NEW YORK – A moving program of music and memories was presented in the impressive auditorium of Hebrew Union College (HUC) for “Holocaust Remembrance Day of the Greek Jewry” Thursday evening, January 25. The event was sponsored and organized by the Consulate General of Greece in New York. James Demetro, founder of the New York Greek Film Festival, which has presented films about the Jews of Greece served as MC and set the dual tone of reverence and vigilance.
The Consul General of Greece Dr. Konstantinos Koutras offered greetings and thoughts echoed by the speakers who followed him. He emphasized that to truly bring the horrors of the Holocaust to a close, people today must make a decision to be vigilant against anti-semitism and all manner of prejudice that they encounter.
Solomon Asser, President of the American Friends of the Jewish Museum of Greece, noted the nearly 2500 year presence of Jews in Greece and was pleased to announce progress of the Jewish Holocaust Museum in Thessaloniki which is being funded by Germany and the Stavros Niarchos Foundation.
Amir Sagie, the Deputy Consul General of Israel, also highlighted the new museum in his remarks and thanked Dr. Koutras for the gathering – later the Greek Consulate’s Evelyn Kanellea was acknowledged as the organizer. The event featured the inspiring presence of holocaust survivors, but Sagie warned of the growing challenge to the cause of holocaust remembrance of the steady departure of survivors.
As in previous years, the audience was inspired by the remarks of Rabbi Dr. Martin Cohen, professor at HUC, who began by welcoming Archbishop Demetrios of America and Metropolitan Evangelos of New Jersey.
Rabbi Cohen then invited cantorial student Danielle Rodnizki to the podium, who beautifully chanted the 23rd psalm. She then intoned a special memorial prayer before the Rabbi recited the doxology-kaddish prayer that he called a reaffirmation of Providence and the meaning and purpose of life.
The Rabbi declared that the slogan “never again” must be constantly repeated not only because of the horrific experiences of the Jews of Europe “but also because the holocaust actually serves…as a paradigm for all victimization of groups and individuals…and not merely for the purpose of memory , but for the purpose of action to ensure that the paradigm is not repeated.” He added that “there are groups today that are persecuted because of their religion and their nationality… dear friends: never again applies them also, because if it does not, it will come back to haunt us.”
Demetro announced that in lieu of the keynote speaker presented in the past, the heart of the program would be a musical performance by composer-violinist Evanthia Reboutsika and pianist Areti Giovanou, preceded by screening of excerpts from the documentary film “Kisses to the Children” in which Jewish children hidden and saved by Greek families told their stories.
Director Vassilios Loulis explained in a video message “I did not want to make a film about the holocaust, but a film about childhoods lived in the shadow of the holocaust.”
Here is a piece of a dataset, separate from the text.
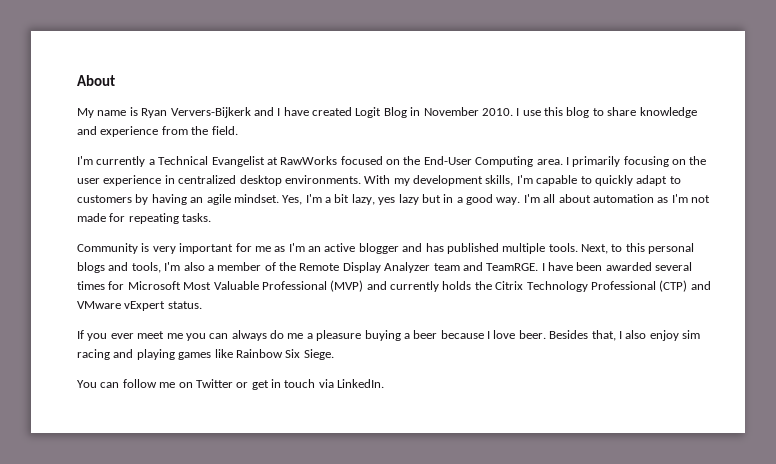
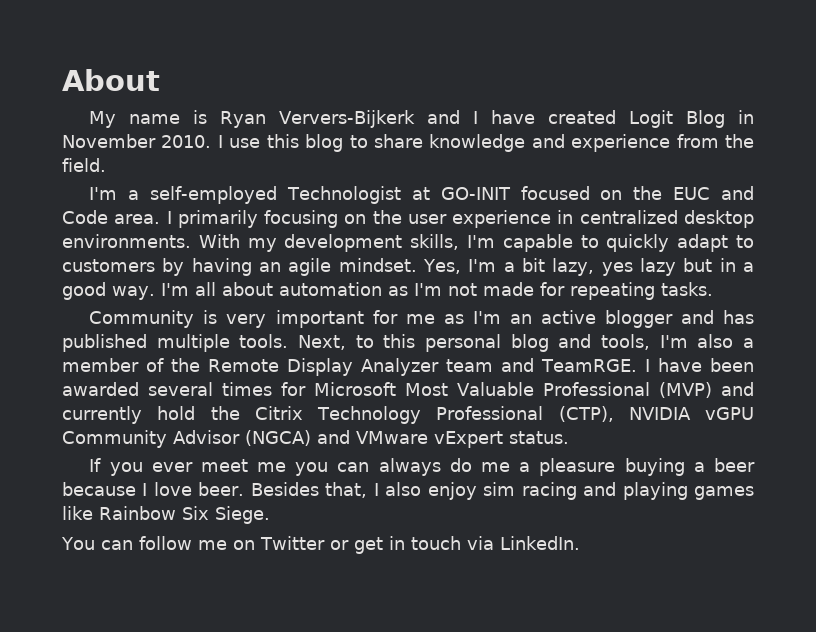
[96,156,534,167] currently a Technical Evangelist at RawWorks focused on the End-User Computing -> [128,186,755,204] [62,210,108,224] a self-employed Technologist at GO-INIT focused on the EUC and Code
[77,262,105,273] blogs -> [510,334,549,352] blog
[442,281,472,290] holds -> [157,406,196,420] hold
[659,280,688,292] (CTP) -> [558,406,754,422] [62,430,311,448] (CTP), NVIDIA vGPU Community Advisor (NGCA)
Reboutsika entered the stage by playing as she walked through the aisles of the packed auditorium. Visibly moved, she paused between pieces to explain that the first one was what nazi concentration camp officers forced a violinist to play as the Jews were marched into the gas chambers. When he spotted on of his relatives in the diabolical procession, he shut his eyes but continued to play.
After additional words from Rabbi Cohen Archbishop Demetrios offered his closing remarks, beginning by thanking all those responsible for the event, including MC Demetro, whom he said handled his delicate task with words and thoughts worthy of the classical Greeks, Rabbi Cohen, whom he called “a non-stop machine of energy…of wise energy,” and all the guests, including the diplomatic corps.
After likening Ms. Rodnizki’s chanting to the songs of nightingales – others were still marveling at the angelic tones created by Reboutsika and Giovani – the Archbishop acknowledged the difficulty of adding his words to a sublime evening. He felt compelled, however, to briefly survey the long history of the persecution of the Jews – the rivers of blood and oceans of suffering – beginning with slavery in Egypt followed by the Babylonian captivity, the Roman destruction of Jerusalem and centuries of persecution in Europe that preceded the depredations of the Nazis.
“So we must constantly fight the good fight” he concluded, “because human nature is unpredictable – fight the good fight for establishing peace and reconciliation, and to give the right to people who live on this Earth to live peaceful, creative and happy lives.”
Demetro brought the evening to a stirring conclusion when he noted that unlike the tragic violinist mentioned by Reboutsika, “shutting our eyes is not going to work for us. Closing our eyes to human suffering and humiliation is wrong. Neutrality, silence, and indifference sustain the oppressor – and don’t help the victim.” He concluded with a warning about “those today who would imitate the Nazis,” and by quoting Dr. Koutras, who once told him, “tolerance is no substitute for mutual respect.”